Senator Conroy: As I have said, you should talk to Telstra head office. But the service that was potentially not available is the gigabit service, which is not offered anywhere in the country.

Senator BUSHBY: Telstra was saying that they will offer commercial services over the NBN in Tasmania ‘when we have confidence that the infrastructure there enables us to ensure the same high-quality customer experience that we deliver today and which we intend to deliver on the mainland’.

Senator Conroy: All of the other ISPs seem to be managing quite well. I invite you again to have a chat with Telstra’s head office.

Senator BUSHBY: Are you saying that Telstra has concerns about the technology elsewhere and that is why they are not doing it?

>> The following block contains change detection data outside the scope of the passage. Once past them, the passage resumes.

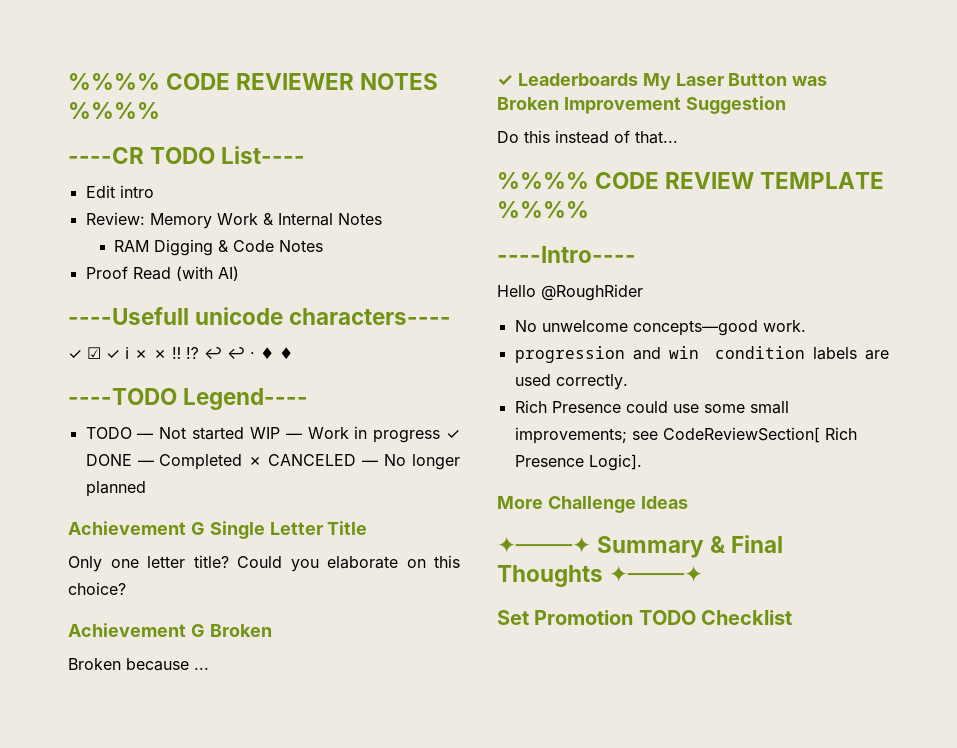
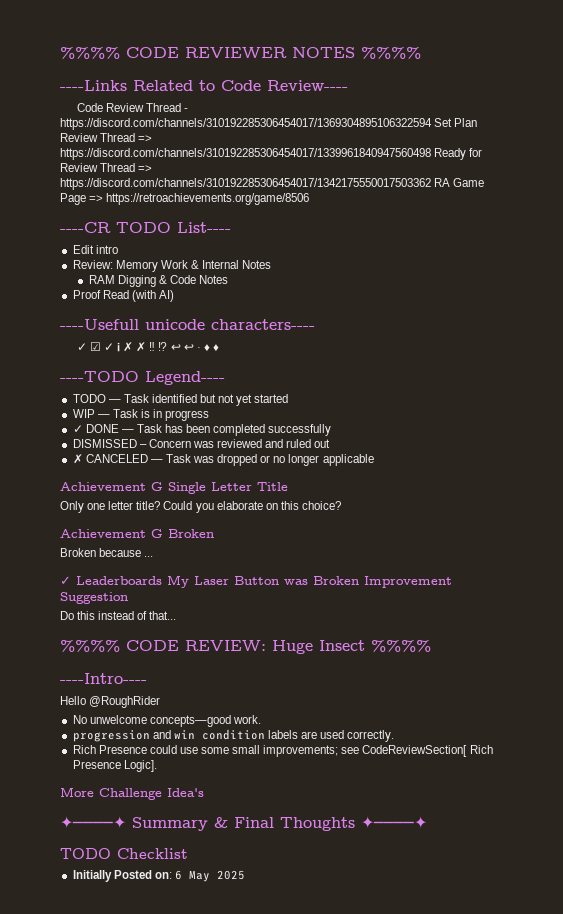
+ ----Links Related to Code Review----
+ Code Review Thread - https://discord.com/channels/310192285306454017/1369304895106322594 Set Plan Review Thread => https://discord.com/channels/310192285306454017/1339961840947560498 Ready for Review Thread => https://discord.com/channels/310192285306454017/1342175550017503362 RA Game Page => https://retroachievements.org/game/8506
- TODO — Not started WIP — Work in progress ✓ DONE — Completed ✗ CANCELED — No longer planned
+ TODO — Task identified but not yet started
+ WIP — Task is in progress
+ ✓ DONE — Task has been completed successfully
+ DISMISSED – Concern was reviewed and ruled out
+ ✗ CANCELED — Task was dropped or no longer applicable
- %%%% CODE REVIEW TEMPLATE %%%%
+ %%%% CODE REVIEW: Huge Insect %%%%
- More Challenge Ideas
+ More Challenge Idea's
- Set Promotion TODO Checklist
+ TODO Checklist
+ Initially Posted on: 6 May 2025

Senator Conroy: I think Telstra has a whole range of customers on the network—perhaps you could put these questions to Telstra rather than—

Senator BUSHBY: I am putting them to you. I am putting them to the NBN Co, which is—

Senator Conroy: You are asking me what Telstra’s opinion is and I am not in a position to—

Senator BUSHBY: I am not asking that; I am asking whether you are aware that they will be delivering these services in Tasmania.

Senator Conroy: As I said, my understanding is that a clarification was issued. I invite you to find out what the clarification was.

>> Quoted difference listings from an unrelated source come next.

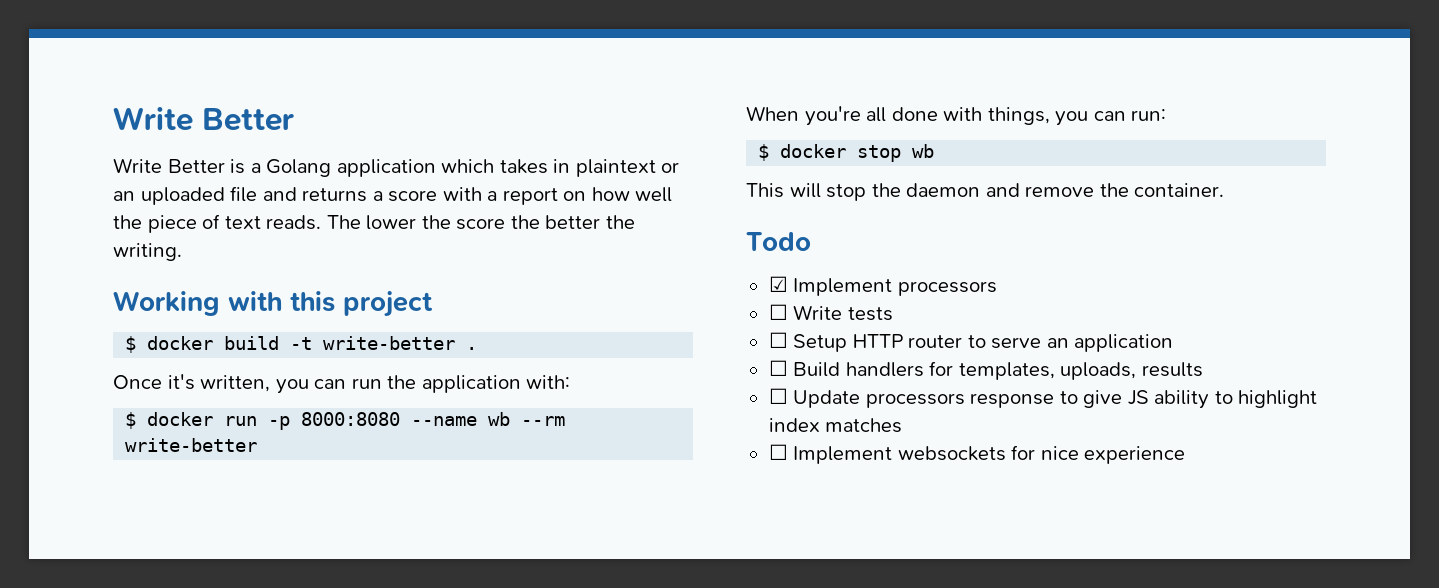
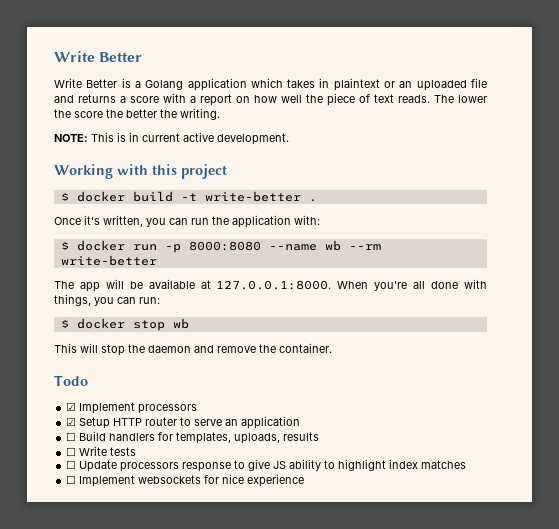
+ NOTE: This is in current active development.
- When you're all done with things, you can run:
+ The app will be available at 127.0.0.1:8000. When you're all done with things, you can run:
- ☐ Write tests
- ☐ Setup HTTP router to serve an application
+ ☑ Setup HTTP router to serve an application
+ ☐ Write tests

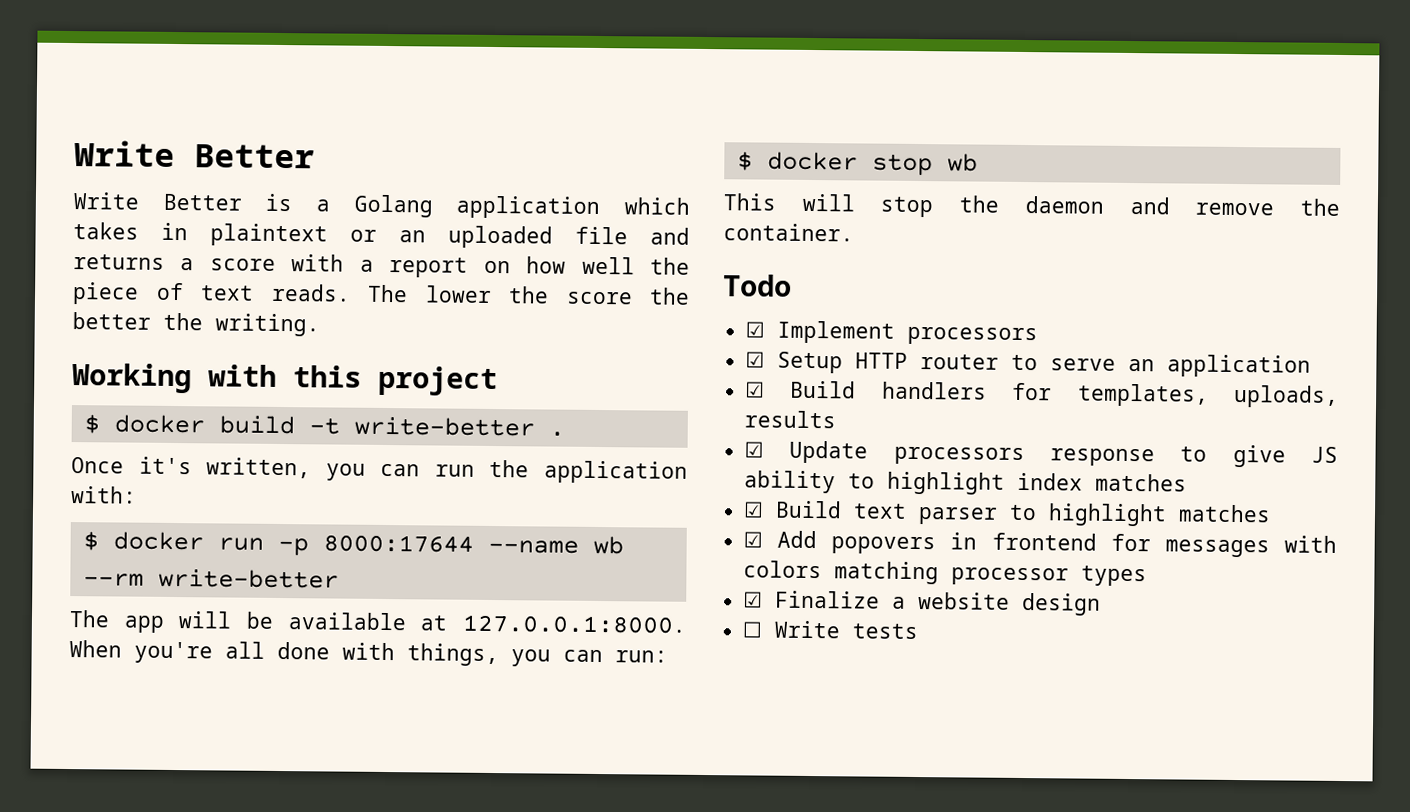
- NOTE: This is in current active development.
- $ docker run -p 8000:8080 --name wb --rm write-better
+ $ docker run -p 8000:17644 --name wb --rm write-better
- ☐ Build handlers for templates, uploads, results
+ ☑ Build handlers for templates, uploads, results
- ☐ Write tests
- ☐ Update processors response to give JS ability to highlight index matches
+ ☑ Update processors response to give JS ability to highlight index matches
- ☐ Implement websockets for nice experience
+ ☑ Build text parser to highlight matches
+ ☑ Add popovers in frontend for messages with colors matching processor types
+ ☑ Finalize a website design
+ ☐ Write tests

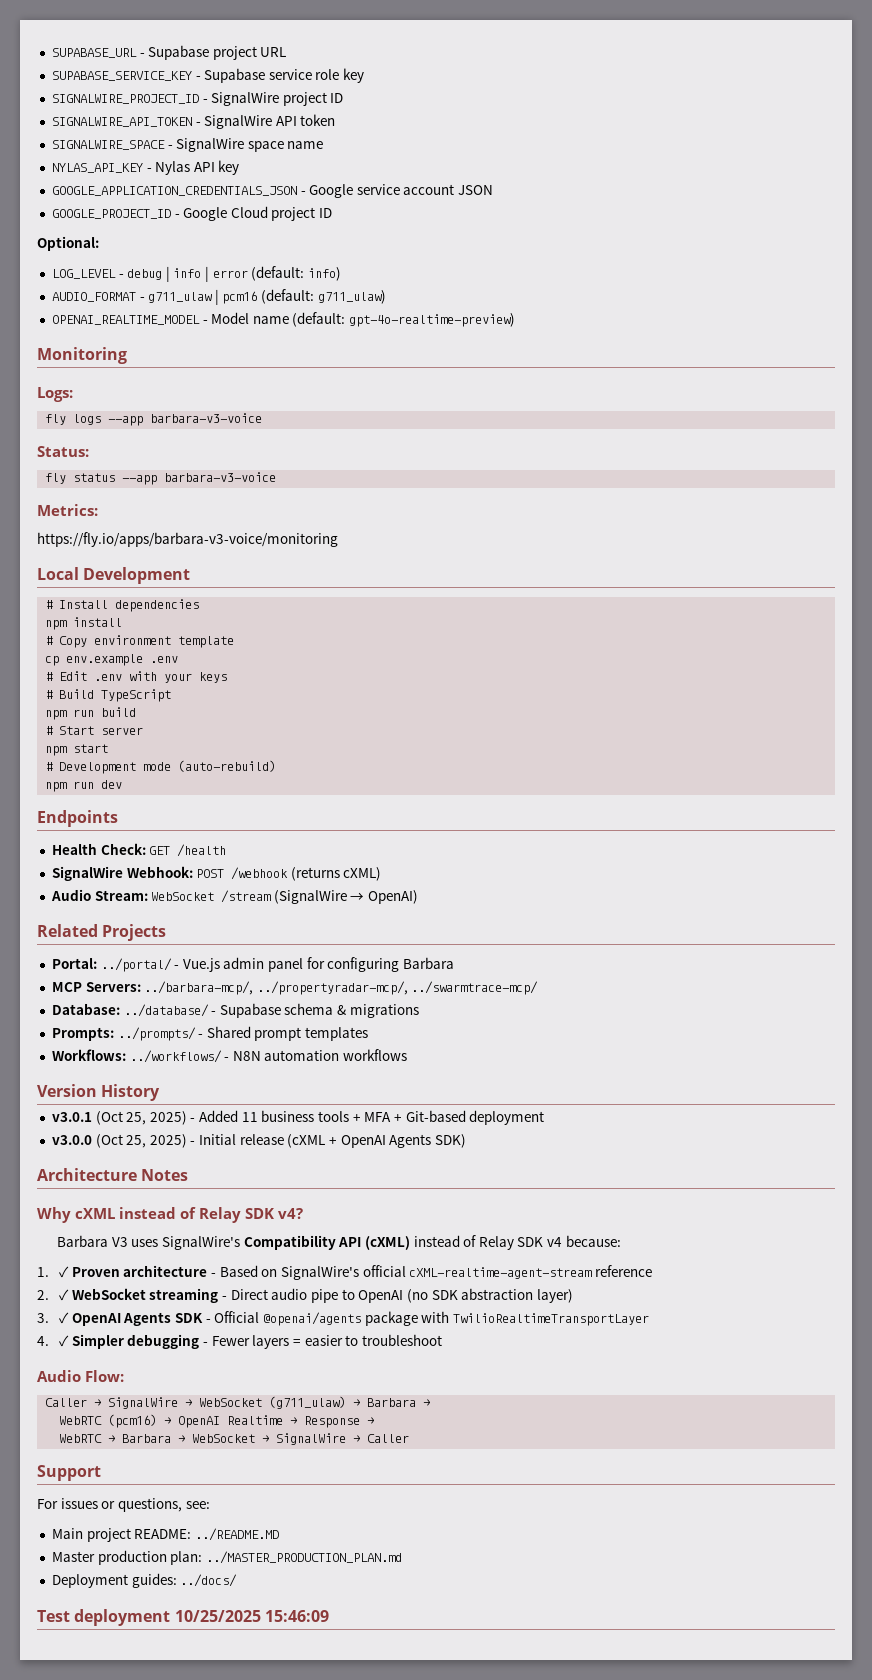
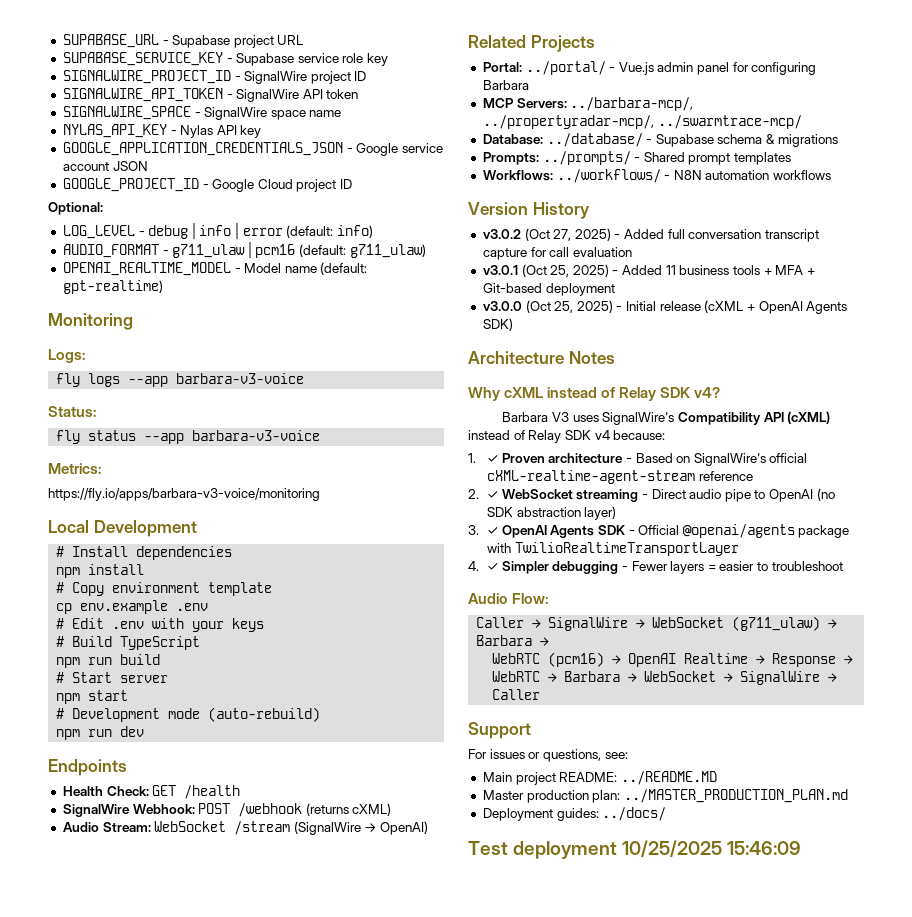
- OPENAI_REALTIME_MODEL - Model name (default: gpt-4o-realtime-preview)
+ OPENAI_REALTIME_MODEL - Model name (default: gpt-realtime)
+ v3.0.2 (Oct 27, 2025) - Added full conversation transcript capture for call evaluation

Mr Hassel : As I understand the question, Senator, I think you are asking if Telstra are promoting NBN based services into Tasmania. The answer to that is yes. They are active in doing that. We have been working with them on putting services into homes in Tasmania and the Tasmanian footprint.

Senator Conroy: We have a couple of other clarifications.

Mr Cooney : The question of when the truck will be in Canberra—it is 18 and 20 June. The two DJs were Ray Hadley and Andrew Moore. And a correction: 24 DJs read it straight and two did not.

Senator FISHER: I thank NBN for bringing brothers in arms. I think it was very constructive.

Senator Conroy: I would like to thank a couple of people who have kept me entertained during the evening, who are not the people on the other side of the table—

CHAIR: That concludes the committee’s examination of the Broadband, Communications and the Digital Economy portfolio.